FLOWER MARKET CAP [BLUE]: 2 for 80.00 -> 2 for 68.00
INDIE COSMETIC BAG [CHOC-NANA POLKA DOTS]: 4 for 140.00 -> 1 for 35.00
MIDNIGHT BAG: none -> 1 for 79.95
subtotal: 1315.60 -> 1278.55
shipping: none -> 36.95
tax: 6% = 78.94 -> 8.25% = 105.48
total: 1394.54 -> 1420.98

--

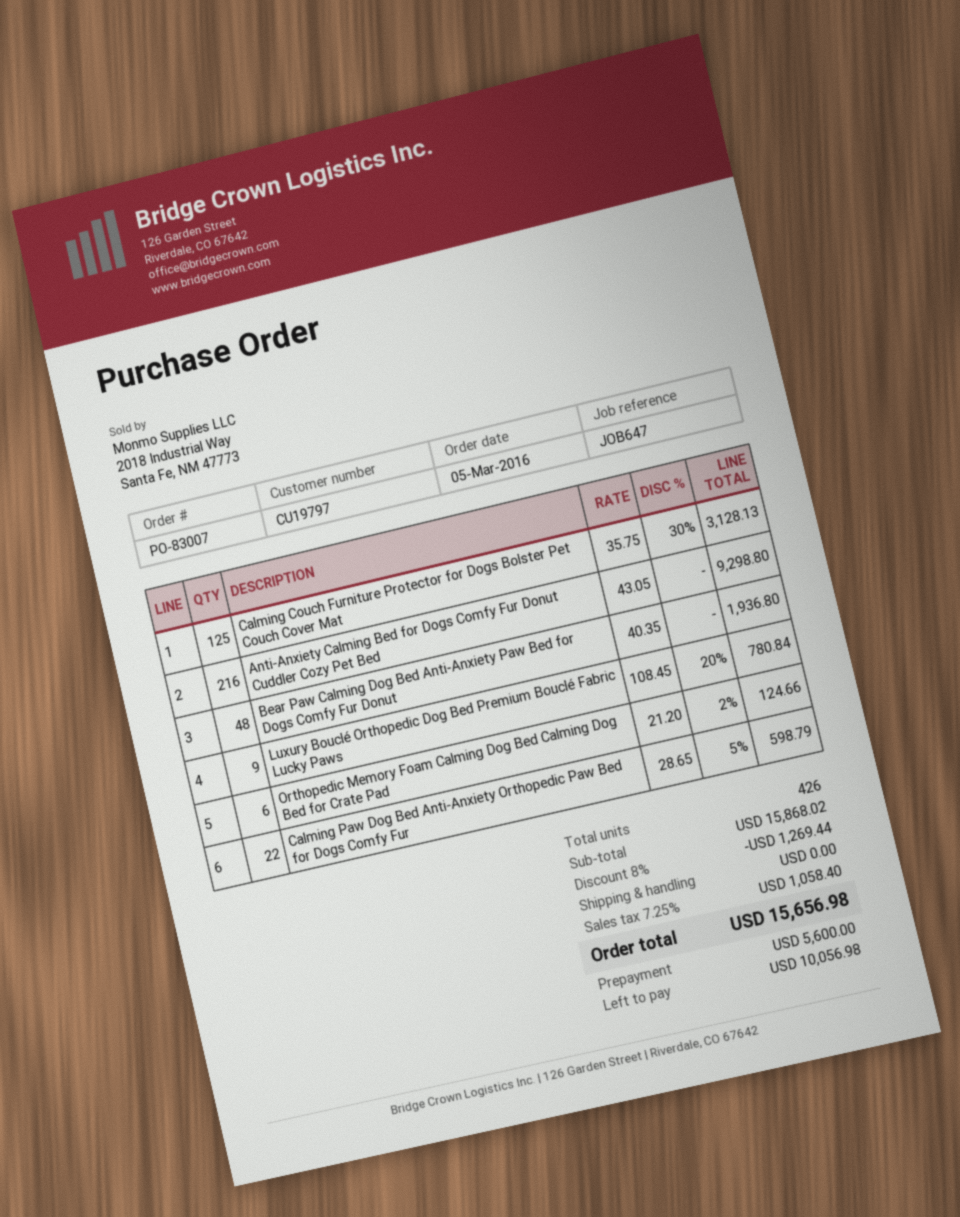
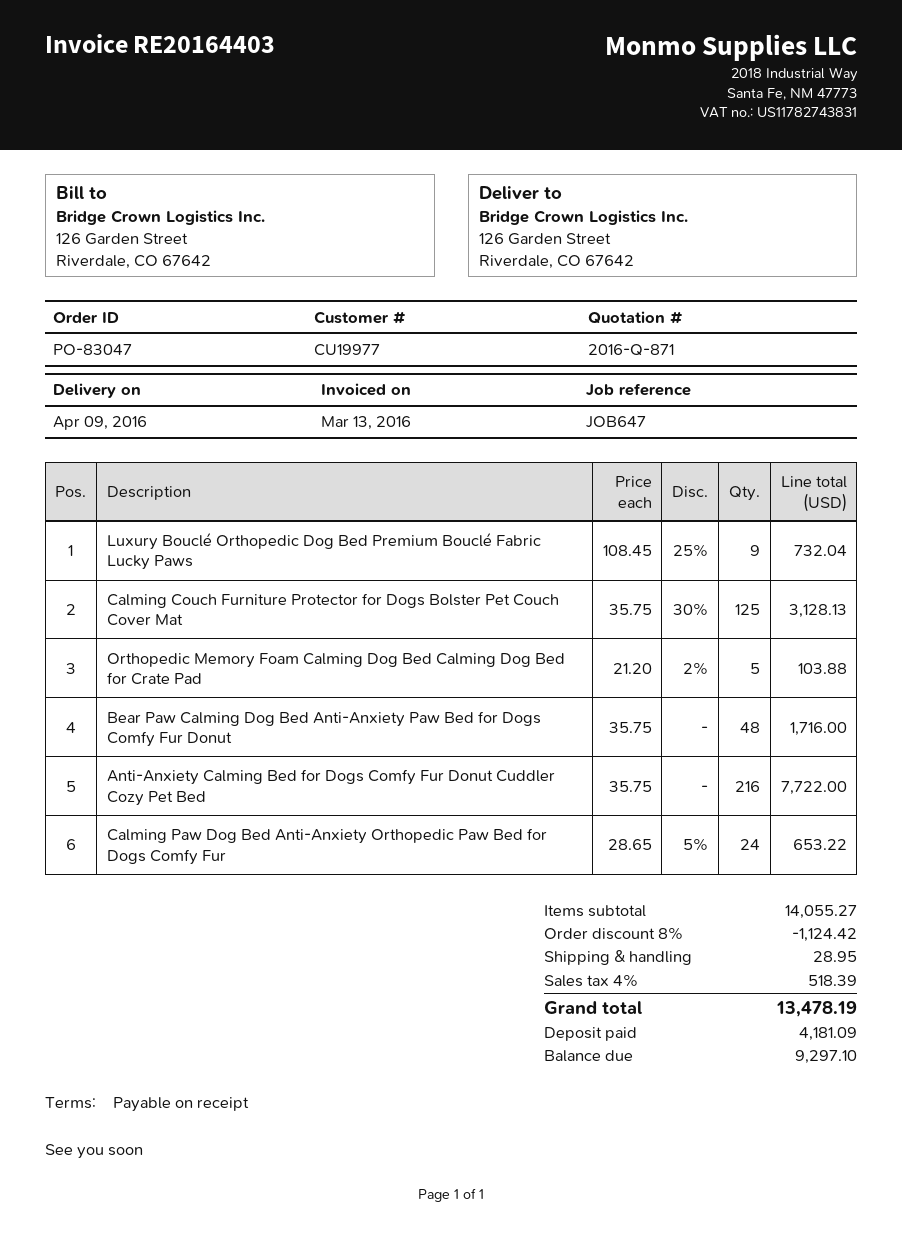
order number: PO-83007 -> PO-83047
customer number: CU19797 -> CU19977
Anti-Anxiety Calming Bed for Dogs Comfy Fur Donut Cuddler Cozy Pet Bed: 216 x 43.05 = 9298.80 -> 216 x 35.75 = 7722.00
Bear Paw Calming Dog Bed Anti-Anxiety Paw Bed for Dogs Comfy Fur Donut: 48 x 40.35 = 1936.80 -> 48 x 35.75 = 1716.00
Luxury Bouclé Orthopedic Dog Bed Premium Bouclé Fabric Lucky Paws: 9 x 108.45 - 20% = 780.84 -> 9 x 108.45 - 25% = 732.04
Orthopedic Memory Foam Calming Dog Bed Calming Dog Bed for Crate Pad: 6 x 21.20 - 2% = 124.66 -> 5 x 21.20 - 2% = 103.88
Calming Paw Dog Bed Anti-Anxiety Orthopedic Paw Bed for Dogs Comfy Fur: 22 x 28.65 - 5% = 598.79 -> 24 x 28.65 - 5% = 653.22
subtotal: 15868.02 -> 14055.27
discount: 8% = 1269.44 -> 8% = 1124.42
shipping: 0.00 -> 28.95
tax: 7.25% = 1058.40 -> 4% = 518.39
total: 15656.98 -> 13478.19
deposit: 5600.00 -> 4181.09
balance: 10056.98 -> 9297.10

* * *

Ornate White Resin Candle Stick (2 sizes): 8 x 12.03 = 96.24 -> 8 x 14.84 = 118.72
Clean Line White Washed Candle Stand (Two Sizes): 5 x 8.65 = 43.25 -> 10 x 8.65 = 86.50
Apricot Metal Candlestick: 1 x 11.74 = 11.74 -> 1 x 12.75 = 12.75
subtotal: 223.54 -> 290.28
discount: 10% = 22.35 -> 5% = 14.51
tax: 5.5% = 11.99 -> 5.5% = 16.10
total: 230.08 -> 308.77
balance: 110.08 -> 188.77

Exercise aim => Look back at the data above. Transcribe exactly the lines starting at the line that contains "shipping: 0.00 -> 28.95" and ending at the line that contains "balance: 10056.98 -> 9297.10".

Answer for this exercise =>
shipping: 0.00 -> 28.95
tax: 7.25% = 1058.40 -> 4% = 518.39
total: 15656.98 -> 13478.19
deposit: 5600.00 -> 4181.09
balance: 10056.98 -> 9297.10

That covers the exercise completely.